(Screenshot and code edit data)
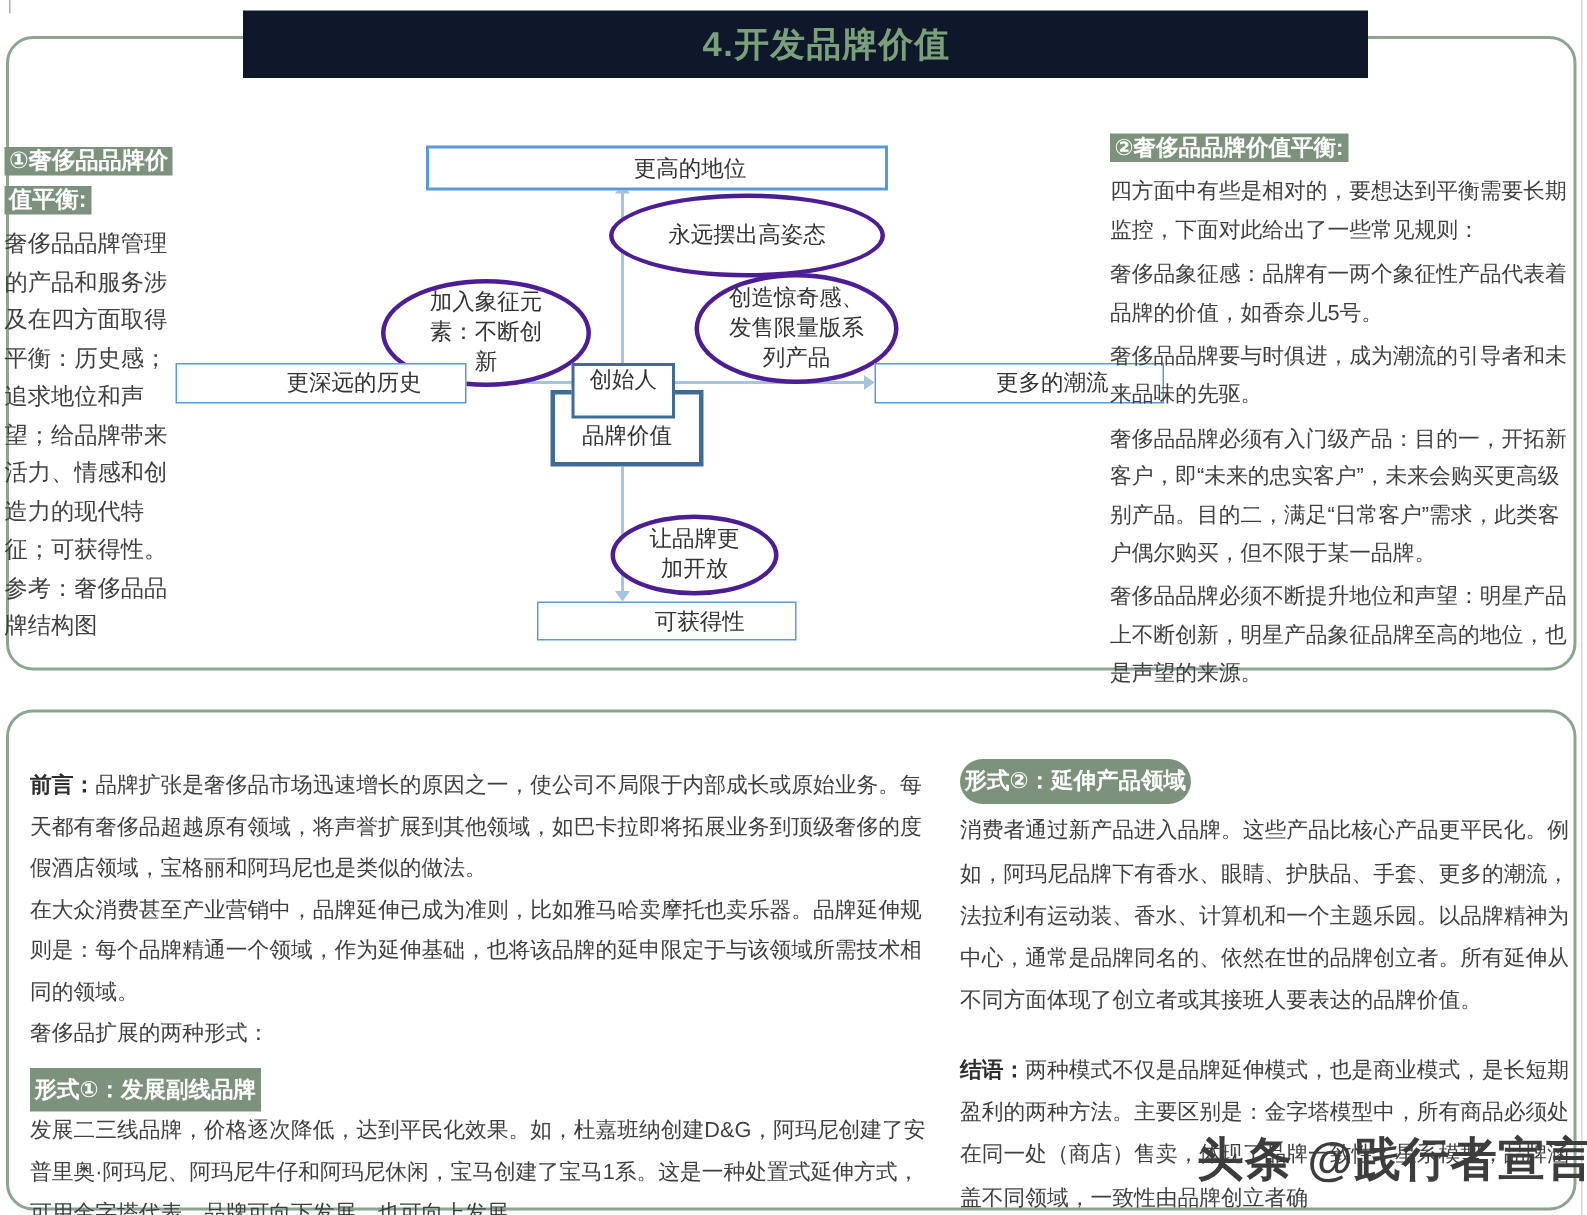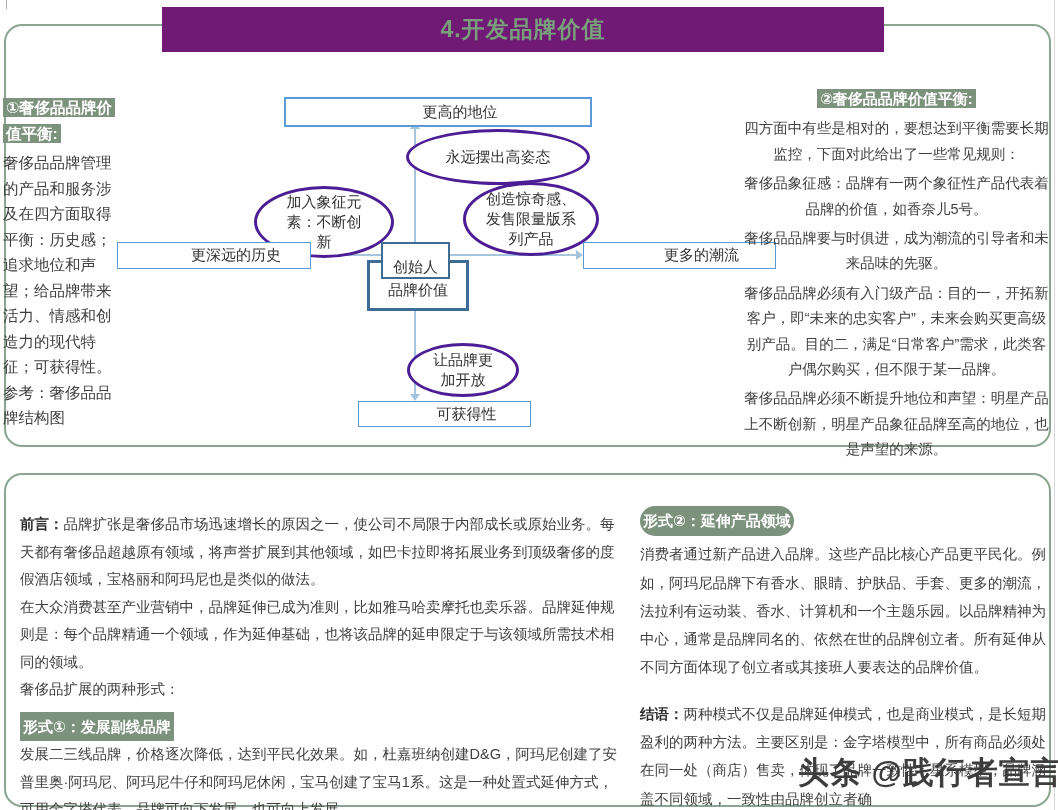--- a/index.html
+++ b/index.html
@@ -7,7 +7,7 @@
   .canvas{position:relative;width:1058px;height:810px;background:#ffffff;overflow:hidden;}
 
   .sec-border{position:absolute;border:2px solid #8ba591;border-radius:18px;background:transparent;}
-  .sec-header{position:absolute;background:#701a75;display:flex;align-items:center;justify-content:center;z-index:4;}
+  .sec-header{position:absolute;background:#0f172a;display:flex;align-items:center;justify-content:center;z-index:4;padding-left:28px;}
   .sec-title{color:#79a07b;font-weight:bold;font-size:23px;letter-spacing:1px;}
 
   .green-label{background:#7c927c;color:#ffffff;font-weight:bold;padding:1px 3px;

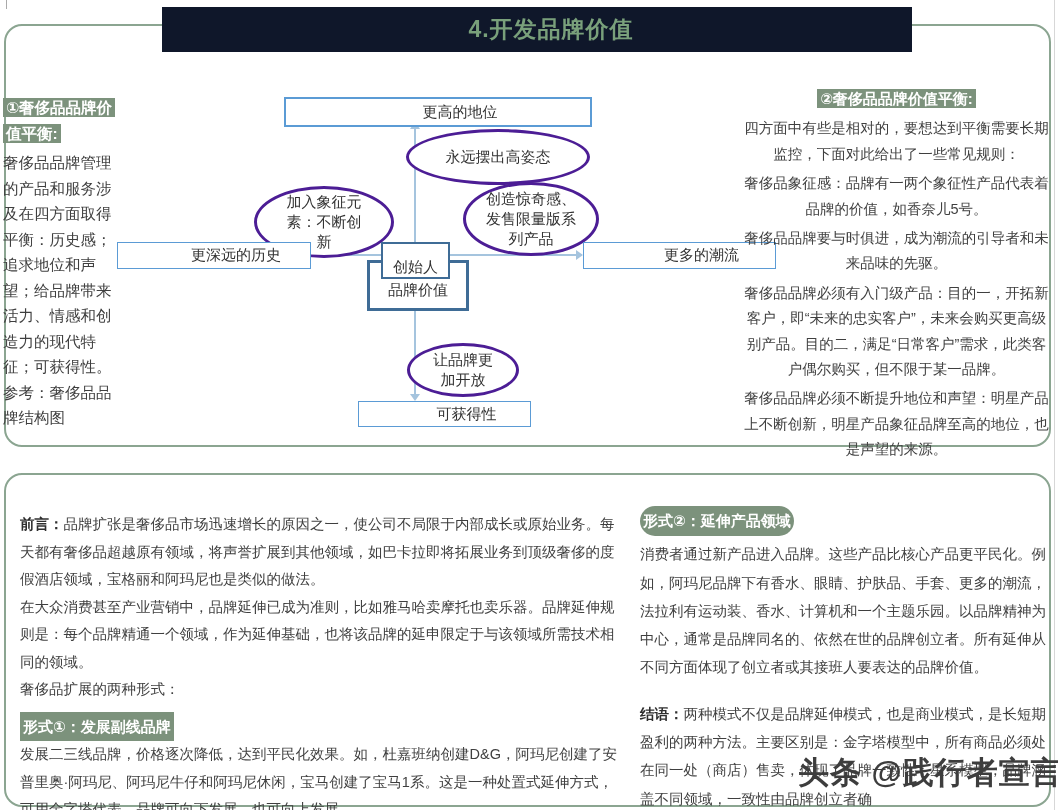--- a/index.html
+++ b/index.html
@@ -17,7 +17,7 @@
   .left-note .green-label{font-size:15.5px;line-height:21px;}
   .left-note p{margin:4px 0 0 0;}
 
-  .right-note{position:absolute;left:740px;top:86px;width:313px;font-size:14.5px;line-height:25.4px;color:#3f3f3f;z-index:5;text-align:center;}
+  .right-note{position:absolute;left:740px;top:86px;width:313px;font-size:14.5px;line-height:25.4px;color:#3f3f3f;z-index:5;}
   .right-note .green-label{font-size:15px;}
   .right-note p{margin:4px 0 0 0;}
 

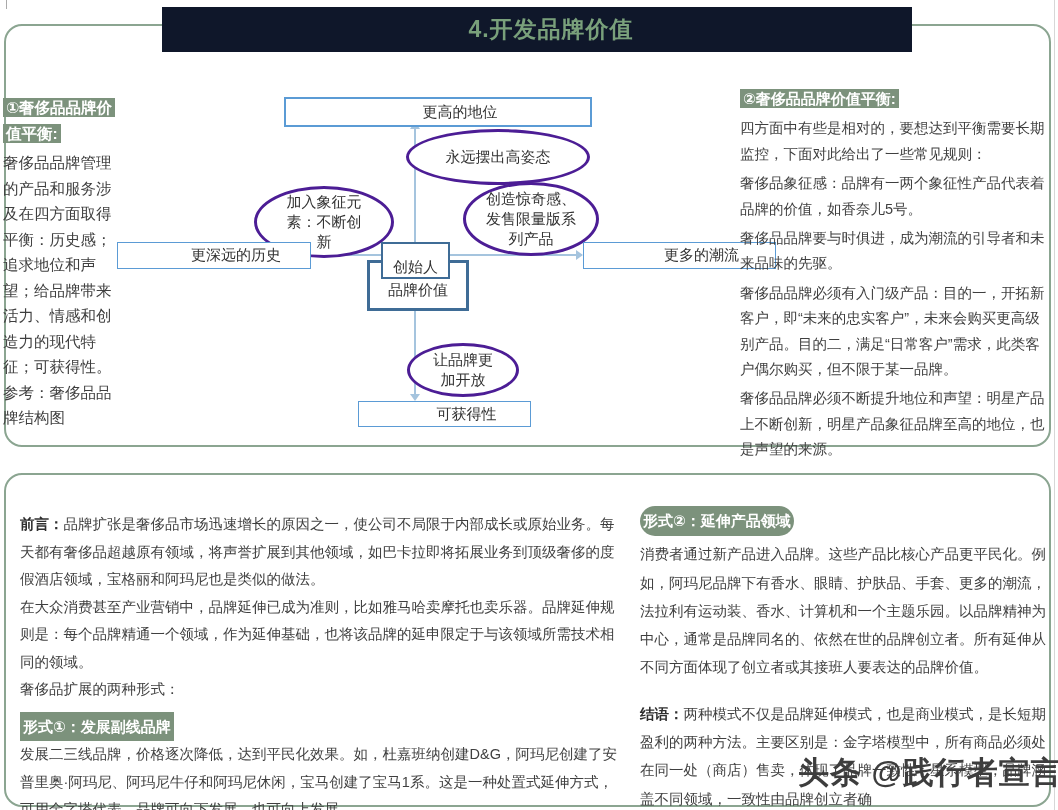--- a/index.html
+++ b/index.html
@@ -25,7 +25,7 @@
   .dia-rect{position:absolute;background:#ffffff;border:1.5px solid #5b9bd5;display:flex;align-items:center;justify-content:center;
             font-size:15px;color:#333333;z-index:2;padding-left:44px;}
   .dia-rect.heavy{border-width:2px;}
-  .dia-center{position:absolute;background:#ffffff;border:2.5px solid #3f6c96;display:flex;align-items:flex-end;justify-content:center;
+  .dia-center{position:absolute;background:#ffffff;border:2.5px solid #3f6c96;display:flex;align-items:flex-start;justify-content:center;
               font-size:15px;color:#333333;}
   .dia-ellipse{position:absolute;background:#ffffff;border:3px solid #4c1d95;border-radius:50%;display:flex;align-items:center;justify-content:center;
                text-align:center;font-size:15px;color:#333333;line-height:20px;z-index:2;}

*Task statement:*
Every entry above is to be transcribed exactly, with all pictures left out.

*Response to this exercise:*
--- a/index.html
+++ b/index.html
@@ -7,7 +7,7 @@
   .canvas{position:relative;width:1058px;height:810px;background:#ffffff;overflow:hidden;}
 
   .sec-border{position:absolute;border:2px solid #8ba591;border-radius:18px;background:transparent;}
-  .sec-header{position:absolute;background:#701a75;display:flex;align-items:center;justify-content:center;z-index:4;}
+  .sec-header{position:absolute;background:#0f172a;display:flex;align-items:center;justify-content:center;z-index:4;padding-left:28px;}
   .sec-title{color:#79a07b;font-weight:bold;font-size:23px;letter-spacing:1px;}
 
   .green-label{background:#7c927c;color:#ffffff;font-weight:bold;padding:1px 3px;

--- a/index.html
+++ b/index.html
@@ -17,7 +17,7 @@
   .left-note .green-label{font-size:15.5px;line-height:21px;}
   .left-note p{margin:4px 0 0 0;}
 
-  .right-note{position:absolute;left:740px;top:86px;width:313px;font-size:14.5px;line-height:25.4px;color:#3f3f3f;z-index:5;text-align:center;}
+  .right-note{position:absolute;left:740px;top:86px;width:313px;font-size:14.5px;line-height:25.4px;color:#3f3f3f;z-index:5;}
   .right-note .green-label{font-size:15px;}
   .right-note p{margin:4px 0 0 0;}
 

--- a/index.html
+++ b/index.html
@@ -25,7 +25,7 @@
   .dia-rect{position:absolute;background:#ffffff;border:1.5px solid #5b9bd5;display:flex;align-items:center;justify-content:center;
             font-size:15px;color:#333333;z-index:2;padding-left:44px;}
   .dia-rect.heavy{border-width:2px;}
-  .dia-center{position:absolute;background:#ffffff;border:2.5px solid #3f6c96;display:flex;align-items:flex-end;justify-content:center;
+  .dia-center{position:absolute;background:#ffffff;border:2.5px solid #3f6c96;display:flex;align-items:flex-start;justify-content:center;
               font-size:15px;color:#333333;}
   .dia-ellipse{position:absolute;background:#ffffff;border:3px solid #4c1d95;border-radius:50%;display:flex;align-items:center;justify-content:center;
                text-align:center;font-size:15px;color:#333333;line-height:20px;z-index:2;}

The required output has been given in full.